If purchased before 12/16/17 limit of $1M.
After 12/15/17 capped @ $750K.
MISC Deductions:
Gambling losses to the extent of their winnings, unrecovered cost of a life annuity.
QBI Deduction:
“From” AGI in addition to itemized or standard deduction. Payers w/ partnership, S-corp, or sole-prop. Excludes BUSA in health, law, consulting, athletics, or financials or when BUSA principle is skills of it’s owners
IF payers tax. INC is < $191,500 ($383,900 MFJ) can’t take deduction.
QBI deduction=20% of QBI
Interest Income:
INT from CD’s, savings account, corporate/govt bonds. Taxed @ ordinary RTE.
Dividend Income:
“Qualified DIV” @ preferential RTE.
“Non-Qualified DIV” @ ordinary RTE.
Qualified DIV: paid by domestic corp. Must have held INV for 60+ days in a 121-day period.
Capital Gains & Losses:
Capital assets: investment type/personal use assets held for appreciation. EX. stocks, land, personal (residence, auto, furniture), collections.
Computing Capital G/L:
Selling Price of Stock
- Broker Fees
= AMT Realized
- ADJ Basis
=Realized G/L
FIFO & Specific Identification Method:
Payer purch. stock from same co. @ different prices, @ different periods, when they go to sell stock generally use a FIFO method.

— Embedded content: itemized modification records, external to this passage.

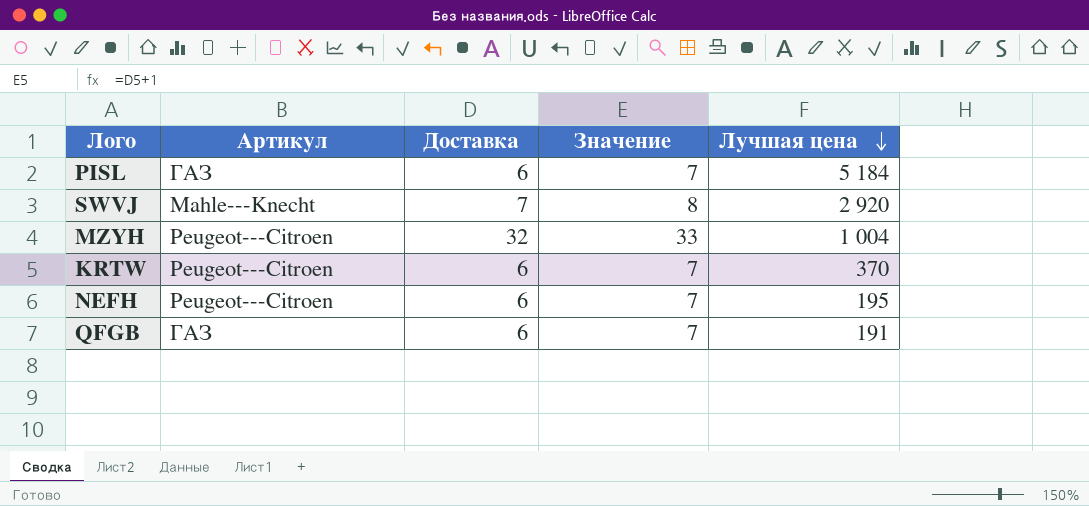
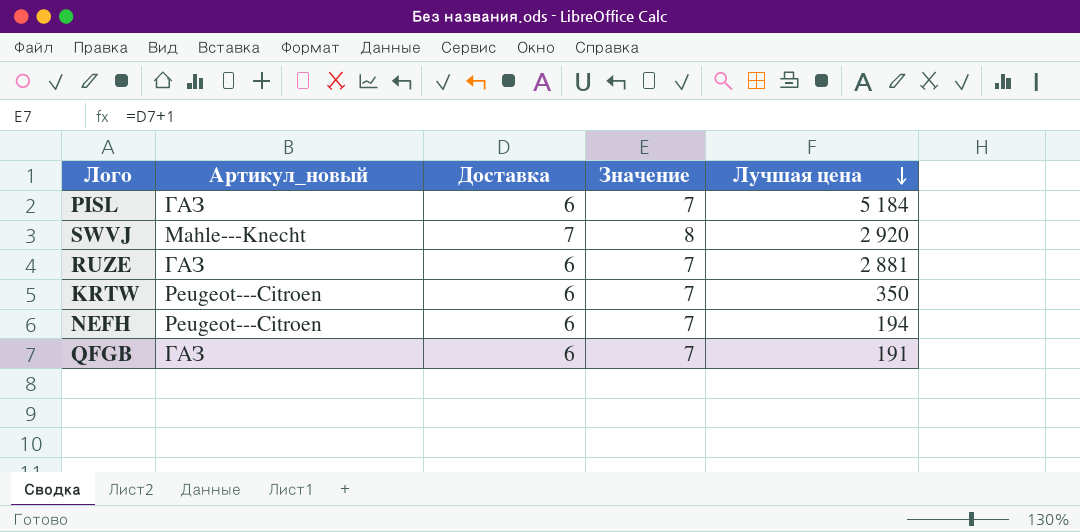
column name: Артикул -> Артикул_новый
row MZYH: Peugeot---Citroen | 32 | 33 | 1 004 -> none
row RUZE: none -> ГАЗ | 6 | 7 | 2 881
KRTW | Лучшая цена: 370 -> 350
NEFH | Лучшая цена: 195 -> 194

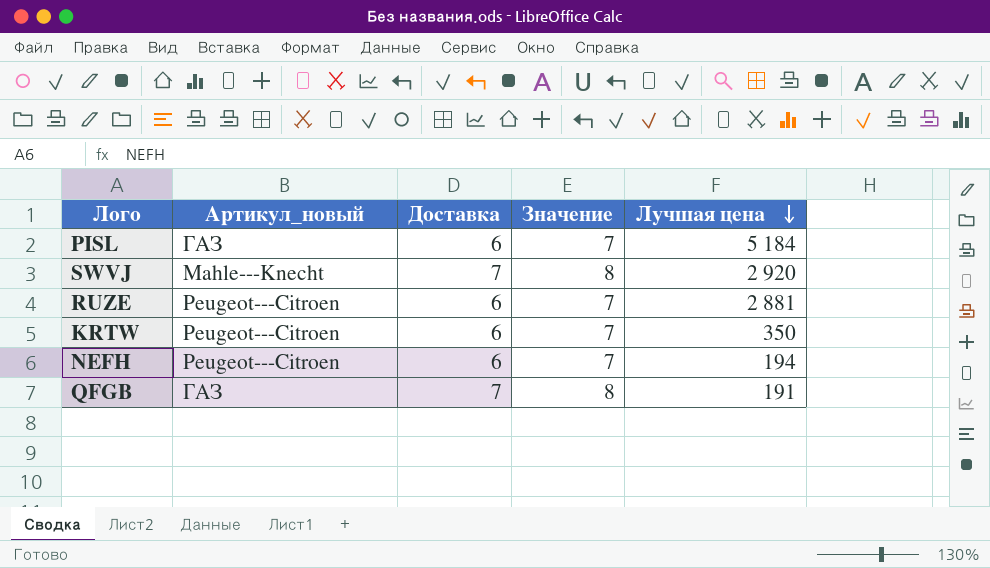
RUZE | Артикул_новый: ГАЗ -> Peugeot---Citroen
QFGB | Доставка: 6 -> 7
QFGB | Значение: 7 -> 8

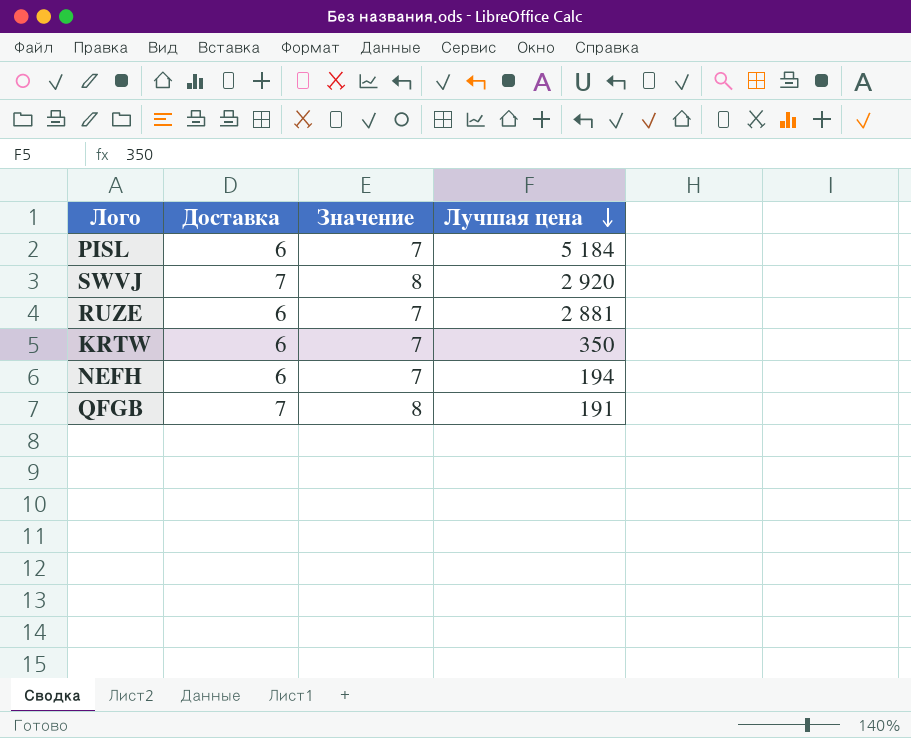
column Артикул_новый | position: 2 -> none

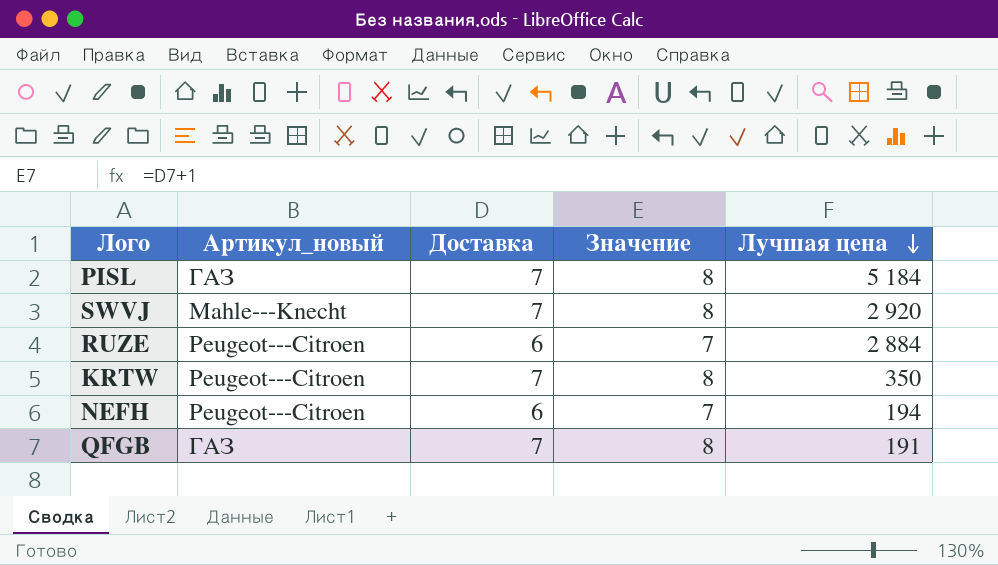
column Артикул_новый | position: none -> 2
PISL | Доставка: 6 -> 7
PISL | Значение: 7 -> 8
RUZE | Лучшая цена: 2 881 -> 2 884
KRTW | Доставка: 6 -> 7
KRTW | Значение: 7 -> 8

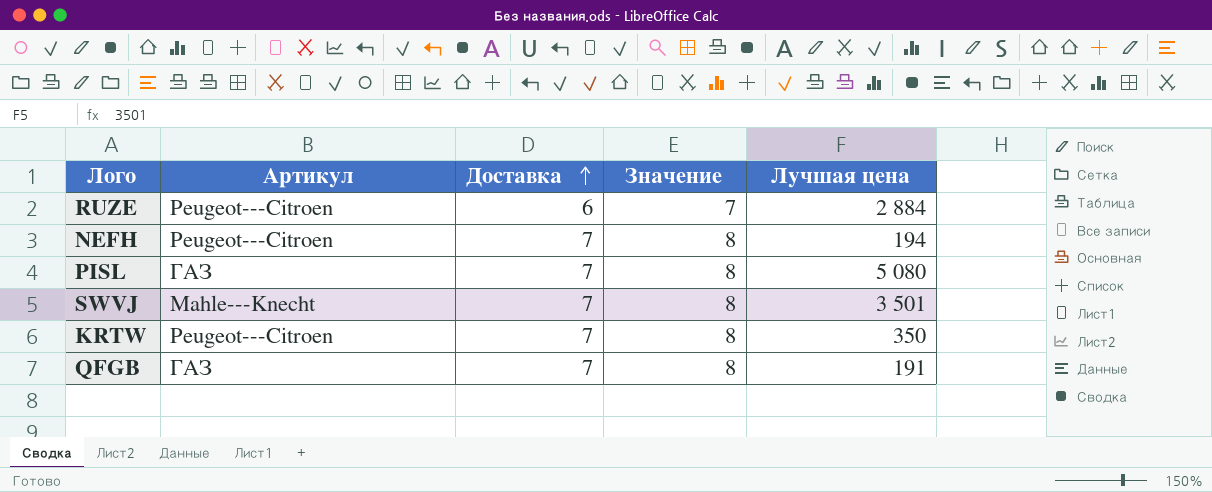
row order: Лучшая цена descending -> Доставка ascending
column name: Артикул_новый -> Артикул
NEFH | Доставка: 6 -> 7
NEFH | Значение: 7 -> 8
PISL | Лучшая цена: 5 184 -> 5 080
SWVJ | Лучшая цена: 2 920 -> 3 501

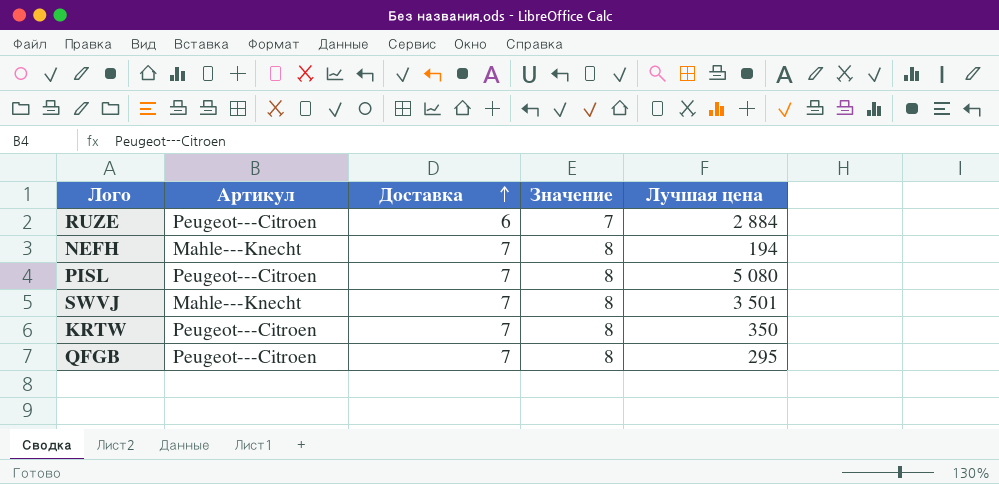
NEFH | Артикул: Peugeot---Citroen -> Mahle---Knecht
PISL | Артикул: ГАЗ -> Peugeot---Citroen
QFGB | Артикул: ГАЗ -> Peugeot---Citroen
QFGB | Лучшая цена: 191 -> 295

If payer tracked price and AMT of shares they can use specific identification to increase losses, reducing tax liab.
Capital Gains Treatment:
STCG @ ordinary
LTCG @ preferential
$3,000 of capital losses can be deducted/yr. ST used first followed by LT.
Anything over $3K is carry-forward until all used up.
Treatment of Small Business Stock (1202 Stock):
Must meet 2 criteria:
Payer received stock @ original issue of C-corp.
Corp. tax basis in assets before and after issuance of <= $50M.
LTCG @ max RTE of 28%.
Netting Process:
Net G/L by holding period
ST (<=1 yr)
LT (>1 yr)
Then…
If signs are same STOP!
If signs are different, net together.
Limitations for Capital Loss Deductions:
Selling personal assets: G are taxable, losses aren't deductible.
Sale to “related parties”: not deductible.
Wash Sale:
Disallows loss if payer purch. the same stock w/in a 61 day period. 30 days before sale, day of sale, 30 days after sale.
Realized losses aren’t recognized.
Unrecognized loss is added to basis of newly acquired stock.